Speak to your child's pediatrician and tell them your concerns.
Request to be tested for Celiac. The blood tests (all of them) include:
Anti-gliadin antibodies (AGA) both IgA and IgG
Anti-endomysial antibodies (EMA) - IgA
Anti-tissue transglutaminase antibodies (tTG) - IgA
Total IgA level.
Request that the possible DH be biopsied.
http://www.celiacdiseasecenter.columbia.ed...rs/C02-What.htm"What is dermatitis herpetiformis (DH)?
DH is an intensely itchy vesicular rash occurring anywhere on the body, especially on the extensor surfaces (knees and elbows) and the scalp. Patients tend to experience the rash in the same area, for example on their hands, in their scalp or on the buttocks. Virtually 100% of patients with DH have celiac disease, though the intestinal lesion is usually milder than most patients who have predominantly gastrointestinal complaints. The lesions of DH are very sensitive to even the ingestion of small amounts of gluten. Other dietary factors, for example iodine, may exacerbate the rash or prevent its healing. The rash is however dependant on the ingestion of gluten. While Dapsone will control the skin lesions of DH, a gluten-free diet allows Dapsone to be discontinued, healing of the intestine and reduction in the risk of the development of lymphoma that is increased in patients with DH."

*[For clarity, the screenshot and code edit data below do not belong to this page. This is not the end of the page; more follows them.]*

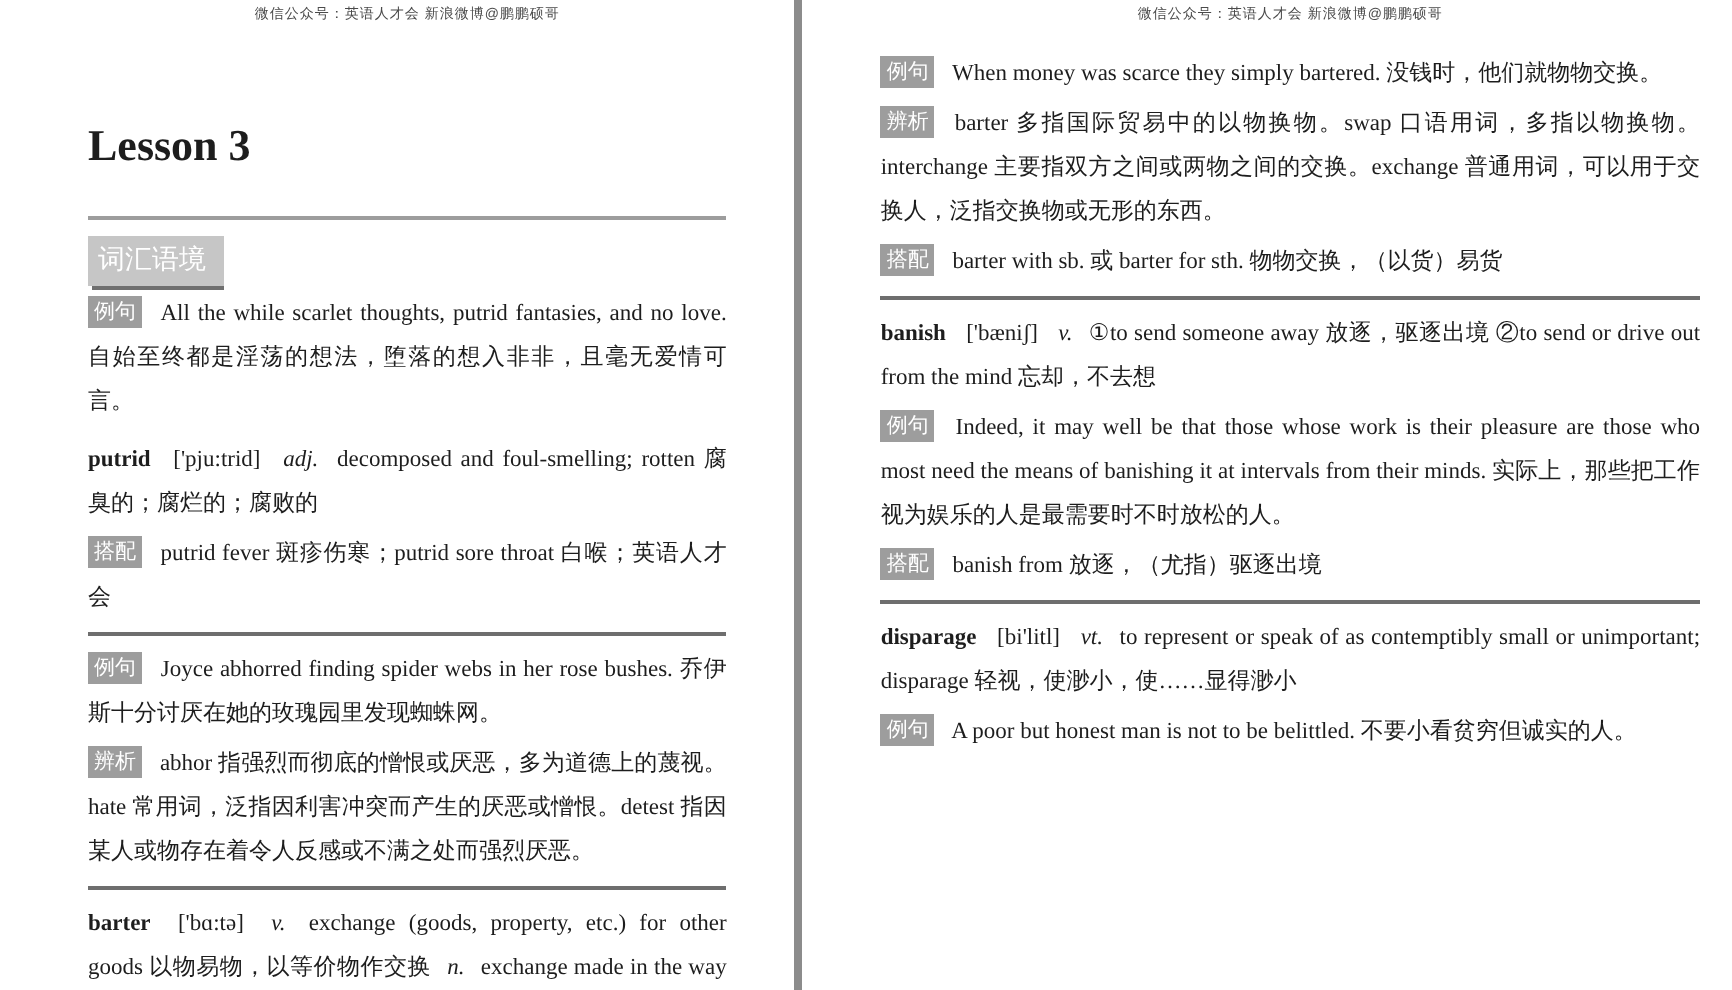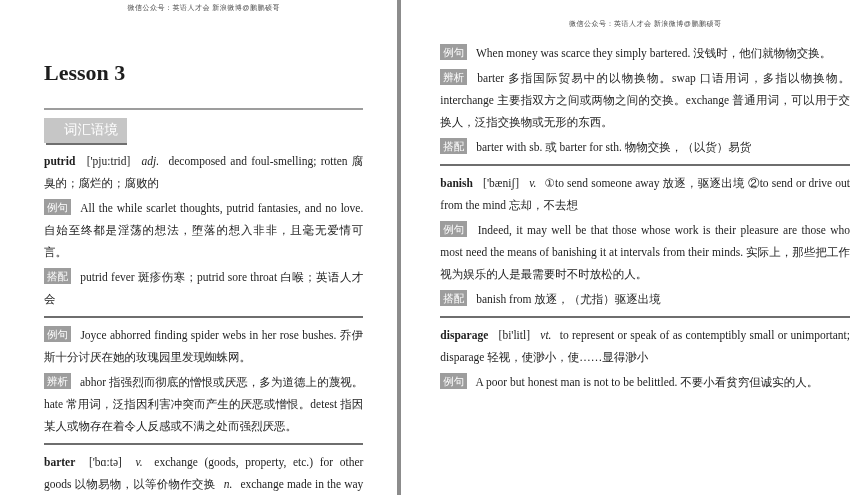"例句 When money was scarce" .page-right { padding: 16px 16px 0 39px -> 0 16px 0 39px }
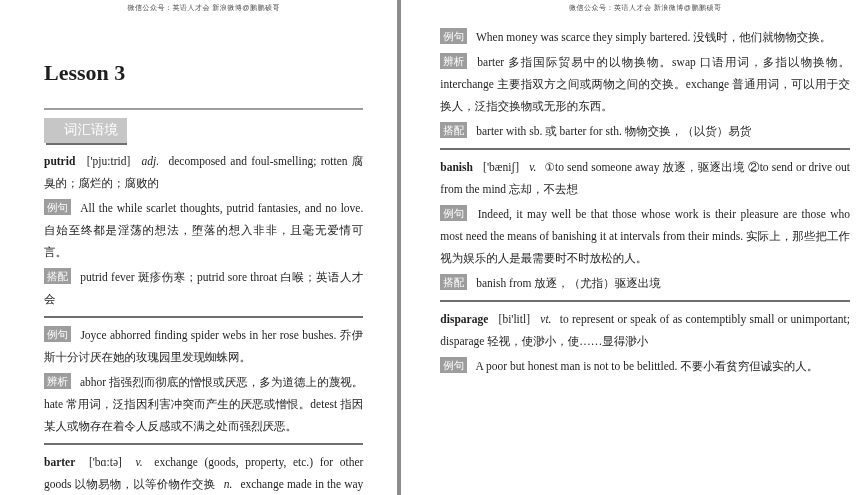"词汇语境" .section-box { padding: 3px 9px 4px 20px -> 3px 9px 4px 5px }
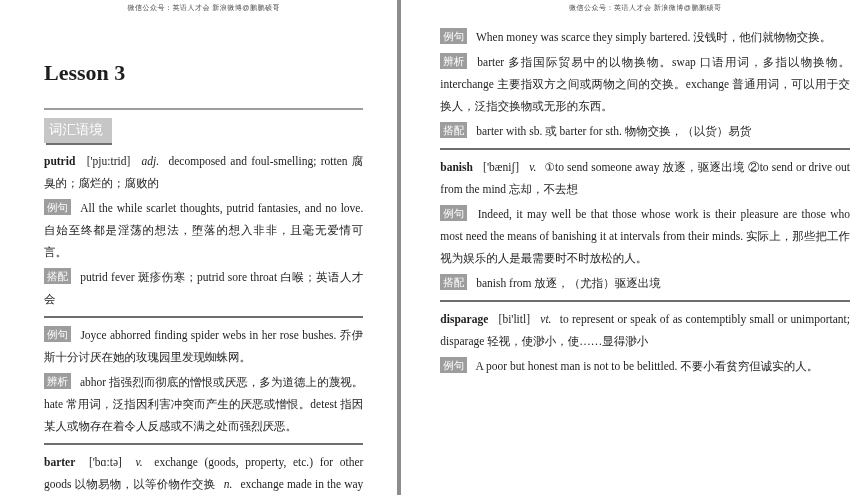"putrid ['pju:trid] adj. decomposed and" p.para { order: before "例句 All the while scarlet" -> after "例句 All the while scarlet" }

http://www.celiacdiseasecenter.columbia.ed...nts/A02-FAQ.htm"Q: What is dermatitis herpetiformis?
DH is the skin manifestation of celiac disease. It is characterized by an extremely itchy, watery blister or rash that is found on the limbs, trunk, face and scalp. The blisters are often mirrored on both sides of the body or face and reoccur in the same areas. The eruptions are often mistaken for and treated as other skin conditions including psoriasis, infected mosquito bites, contact dermatitis, allergies or "non-specific dermatitis."
DH is a chronic, permanent condition and, if not treated with a gluten-free diet, may cause gastrointestinal symptoms at a later date whether or not the intestines shows damage initially. Less than 10% of patients with DH have GI symptoms, yet if you have DH, you always have celiac disease.
DH is diagnosed by a small skin biopsy at the edge of an eruption. This must be done by a knowledgeable dermatologist as a sampling of tissue from the wrong section of the eruption can be confused with other skin conditions.
The current treatment of DH is two-fold:
1- A strict adherence to a gluten-free diet.
2- The use of medications to relieve the itching and burning of the blisters.
Dapsone is the usual drug of choice. Baseline blood tests should be performed prior to treatment with Dapsone and blood work should be done at regular intervals thereafter. Medications should be taken in the smallest effective doses for as short a time as possible and monitored by a physician.All of the ingested drugs have numerous potential side effects, some extremely severe.
Topical creams containing cortisone and steroids are also prescribed to alleviate symptoms. None of these drugs eliminate the cause of the eruptions or the IgA deposits within the skin, they simply suppress the symptoms.
Q: What triggers DH?
The simple answer is ingested gluten. But iodine (potassium iodide, iodized salt, kelp), some anti-inflammatories and stress can exacerbate the disease. An area of controversy is whether or not gluten can be absorbed through the skin. Most medical experts say no, only dietary gluten is of concern.
DH can be "exquistely sensitive" to gluten. Since the skin may not be rid of the IgA deposits for 2+ years after starting a gluten-free diet, flare-ups may continue to occur. The skin response is much slower compared to the healing of the intestinal mucosa. In particular, outbreaks of facial and scalp lesions while on otherwise adequate treatment is not uncommon."
The biopsy is supposed to come from the skin in the area directly around the sores, not the sore itself.